Cuando Ignacio se aleja por el pasillo sin mirar atrás, me embarga un extraño sentimiento de melancolía. Me sentía más sola que nunca.

«Adiós, Nacho»

(...)

Son las cuatro en punto de la tarde cuando llego al hospital. El ambiente allí está bastante tranquilo, y sólo unas tres personas están en la habitación recibiendo sus quimioterapias. Leandro, un señor de cuarenta años llamado Droco, y la pequeña Aleana.

Me acerco a la camilla donde se encuentra Leandro y beso sus labios brevemente, porque está adormilado. Después, tomo asiento al lado de Aleana.

Ella sólo tiene ocho años, y sufre de leucemia. Sus ojos son color marrón muy oscuro y alguna vez me contó que su cabello fue de color castaño claro, antes de empezar sus ciclos de tratamiento. Me encanta esa niña, que a pesar de sufrir tan horrible enfermedad, se mantiene tan radiante como un sol.

—Hola, Aleana. —la saludo. Su madre al verme llegar me sonríe y se retira al baño.

—Hola, Merody —me sonríe—. Menos mal llegaste, Leandro y yo te extrañábamos mucho.

El aludido sonríe con los ojos cerrados, recostado sobre la camilla.

—Yo también estaba impaciente por venir a verlos, pero antes tuve que ir a clases. —le explico con una media sonrisa. Ella se acomoda su gorro color rosa chillón sobre la cabeza y suspira.

—Yo extraño ir a la escuela —dice mirando su vía intravenosa—. Tenía muchos amigos y organizábamos pequeñas fiestas en la casa de uno y otro de vez en cuando. 

Como no sé que decirle para subirle el ánimo, acaricio su mano suavemente.

—Ellos también deben extrañarte mucho, Aleana. —digo apunto de llorar. Soy un desastre tratando de animar a las personas.

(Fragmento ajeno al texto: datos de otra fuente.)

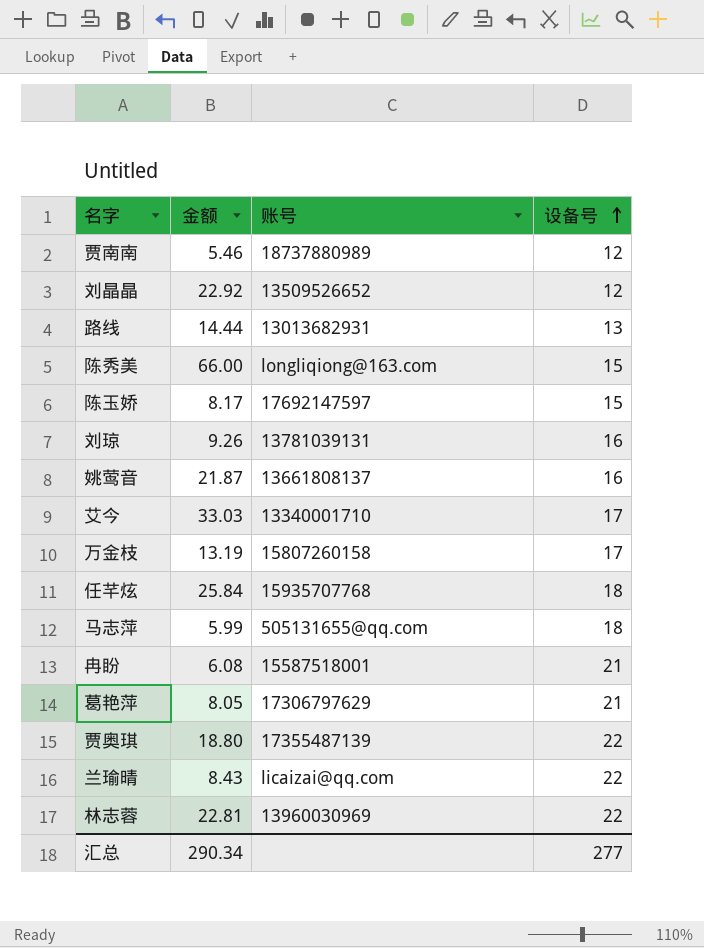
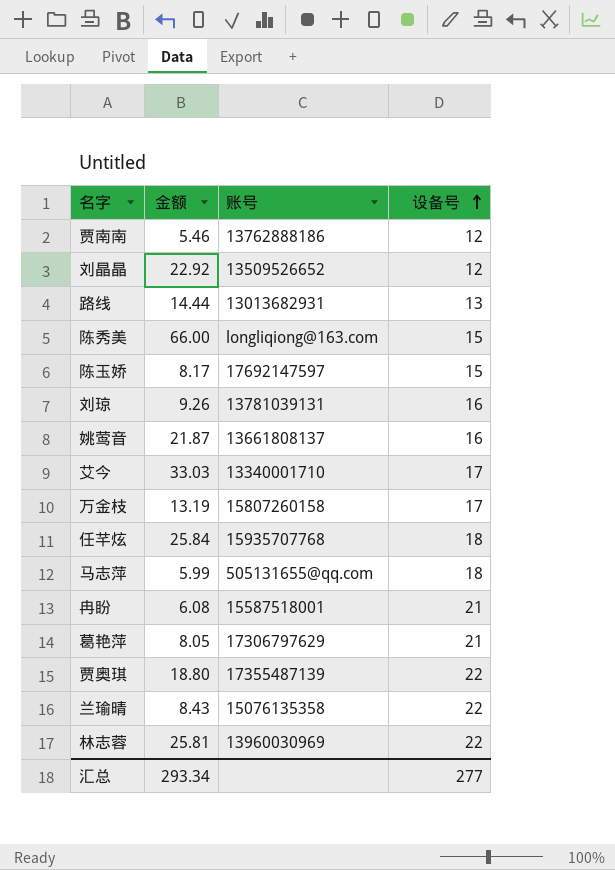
贾南南 | 账号: 18737880989 -> 13762888186
兰瑜晴 | 账号: licaizai@qq.com -> 15076135358
林志蓉 | 金额: 22.81 -> 25.81
汇总 | 金额: 290.34 -> 293.34

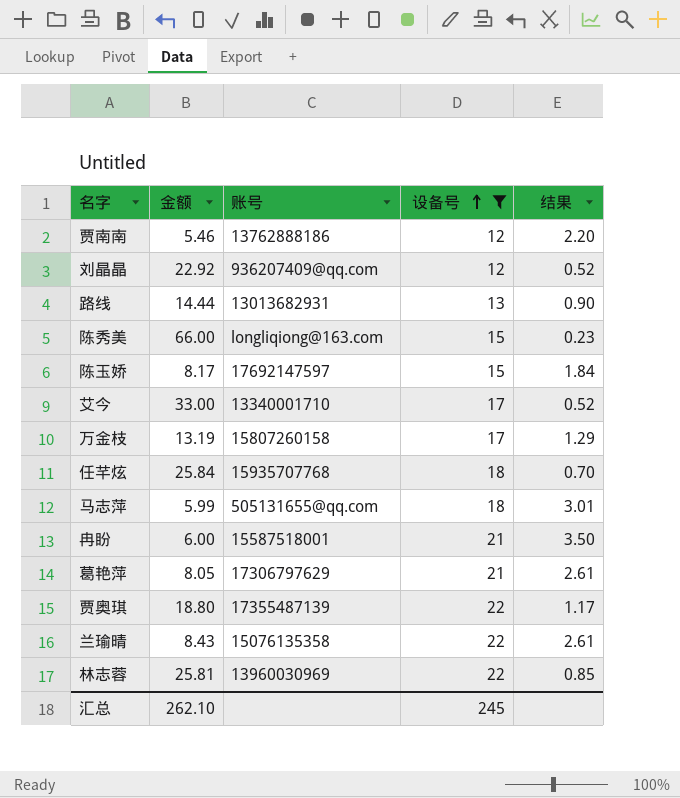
filter: none -> 设备号 != 16
column 结果 | formula: none -> [设备号] / [金额]
刘晶晶 | 账号: 13509526652 -> 936207409@qq.com
艾今 | 金额: 33.03 -> 33.00
冉盼 | 金额: 6.08 -> 6.00
汇总 | 金额: 293.34 -> 262.10
汇总 | 设备号: 277 -> 245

—Ya verás que pronto regresas a la escuela, Ale —susurra Leandro—. Debes continuar siendo fuerte para así mejorarte muy rápido.

Ella recupera la sonrisa un minuto después.

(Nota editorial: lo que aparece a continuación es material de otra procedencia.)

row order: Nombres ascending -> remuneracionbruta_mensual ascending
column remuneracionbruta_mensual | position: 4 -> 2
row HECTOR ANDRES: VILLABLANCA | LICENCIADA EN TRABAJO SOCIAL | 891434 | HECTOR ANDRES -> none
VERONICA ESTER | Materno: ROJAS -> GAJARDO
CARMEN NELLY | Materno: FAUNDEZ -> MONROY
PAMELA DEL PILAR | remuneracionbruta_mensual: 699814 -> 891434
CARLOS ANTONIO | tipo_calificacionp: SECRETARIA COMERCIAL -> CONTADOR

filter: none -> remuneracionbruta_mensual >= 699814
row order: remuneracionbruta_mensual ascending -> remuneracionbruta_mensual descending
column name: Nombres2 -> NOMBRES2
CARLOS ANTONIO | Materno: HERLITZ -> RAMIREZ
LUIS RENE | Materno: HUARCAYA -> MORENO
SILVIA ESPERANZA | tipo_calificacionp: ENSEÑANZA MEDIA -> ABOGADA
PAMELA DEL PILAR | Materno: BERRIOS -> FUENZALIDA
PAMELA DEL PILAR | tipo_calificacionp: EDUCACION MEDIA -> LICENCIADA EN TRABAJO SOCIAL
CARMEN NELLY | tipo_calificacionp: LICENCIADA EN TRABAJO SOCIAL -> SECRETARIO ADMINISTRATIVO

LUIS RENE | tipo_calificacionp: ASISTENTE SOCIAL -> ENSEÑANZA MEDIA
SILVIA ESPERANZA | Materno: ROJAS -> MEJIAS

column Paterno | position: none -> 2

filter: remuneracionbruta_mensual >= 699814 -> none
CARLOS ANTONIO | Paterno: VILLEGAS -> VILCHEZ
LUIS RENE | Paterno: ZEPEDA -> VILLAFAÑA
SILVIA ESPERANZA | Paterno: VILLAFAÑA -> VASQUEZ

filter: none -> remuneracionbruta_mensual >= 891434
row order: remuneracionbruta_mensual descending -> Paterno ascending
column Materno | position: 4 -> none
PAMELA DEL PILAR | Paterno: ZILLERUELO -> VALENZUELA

—Tienes razón —dice de nuevo entusiasta—. El doctor me dijo que si le era fiel al tratamiento, podría irme a casa y volver al colegio.

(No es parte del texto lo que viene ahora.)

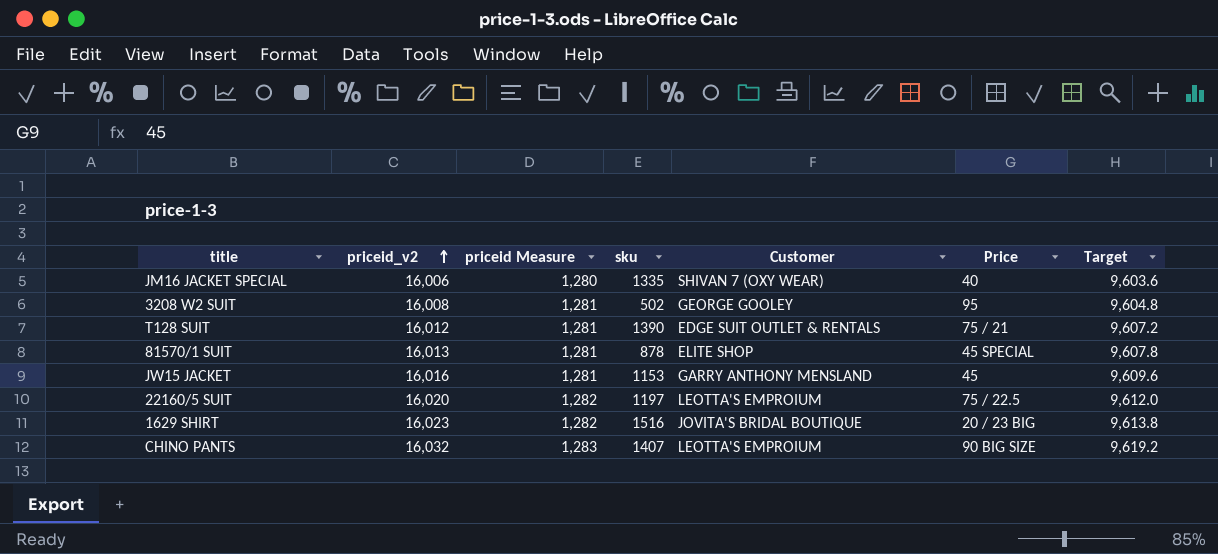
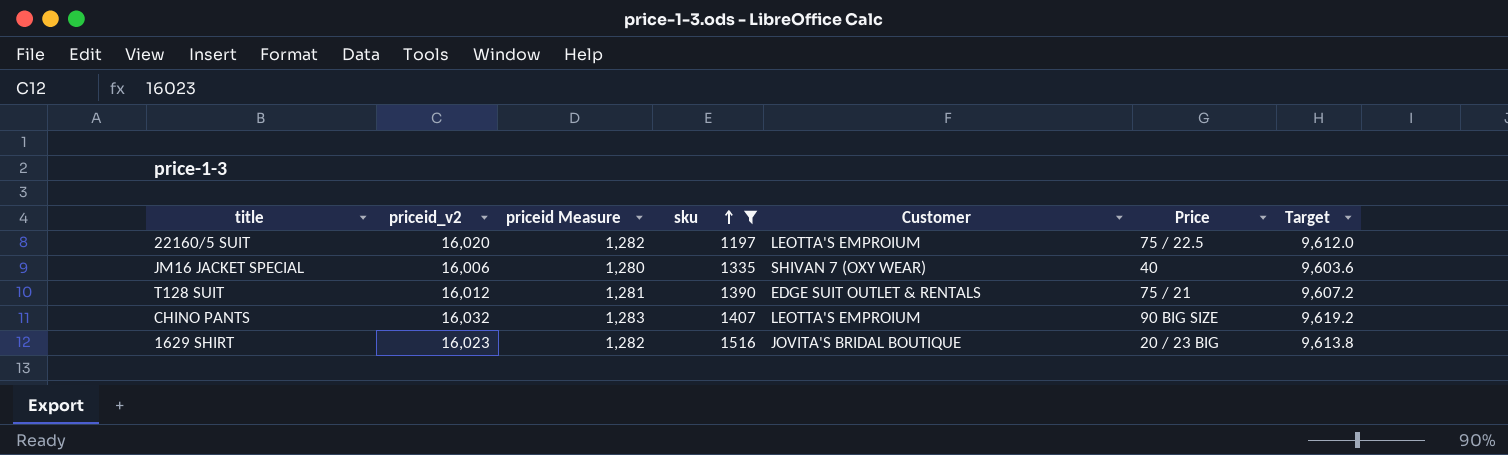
filter: none -> sku >= 1197
row order: priceid_v2 ascending -> sku ascending

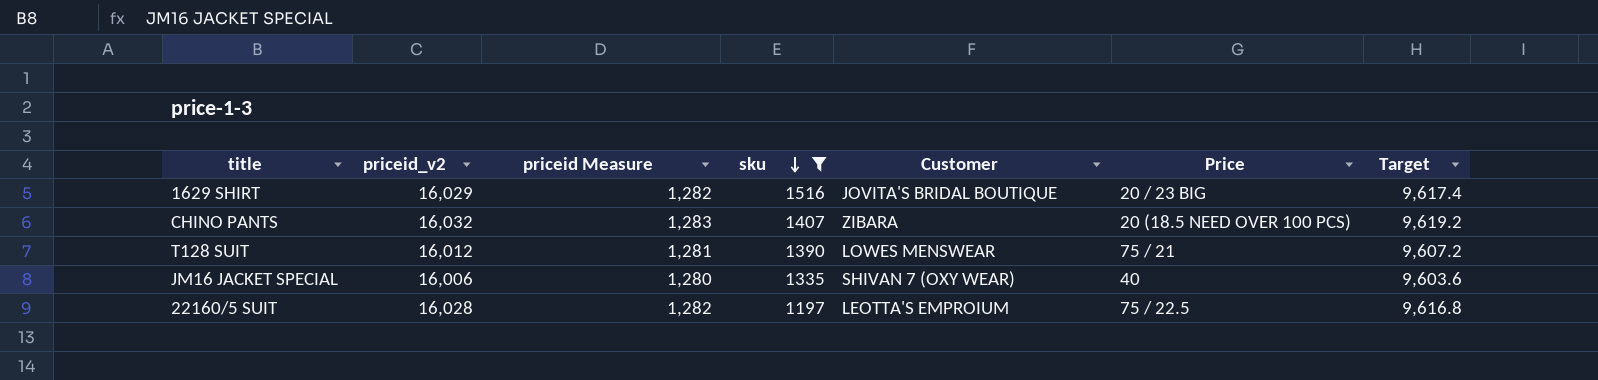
row order: sku ascending -> sku descending
1629 SHIRT | priceid_v2: 16,023 -> 16,029
1629 SHIRT | Target: 9,613.8 -> 9,617.4
CHINO PANTS | Customer: LEOTTA'S EMPROIUM -> ZIBARA
CHINO PANTS | Price: 90 BIG SIZE -> 20 (18.5 NEED OVER 100 PCS)
T128 SUIT | Customer: EDGE SUIT OUTLET & RENTALS -> LOWES MENSWEAR
22160/5 SUIT | priceid_v2: 16,020 -> 16,028
22160/5 SUIT | Target: 9,612.0 -> 9,616.8

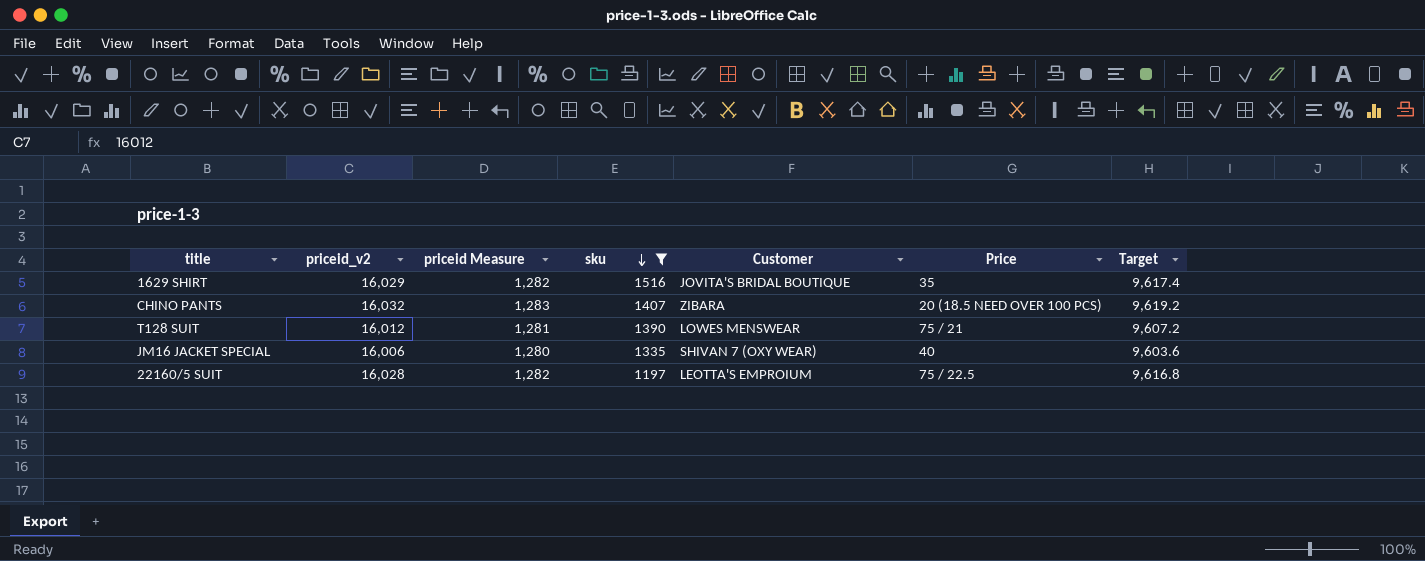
1629 SHIRT | Price: 20 / 23 BIG -> 35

—¡Eso es maravilloso, Aleana! —exclamo en voz baja. No quiero que nuestra charla moleste a Droco.

—Y ojalá me crezca también el cabello. Así como el tuyo. —Ella alarga su pequeña mano y cepilla mi cabello, mirándolo con anhelo.

Esa mirada achocolatada me da una extraordinaria idea.

Tal vez no sepa animar a las personas con palabras, pero tal vez con hechos sí.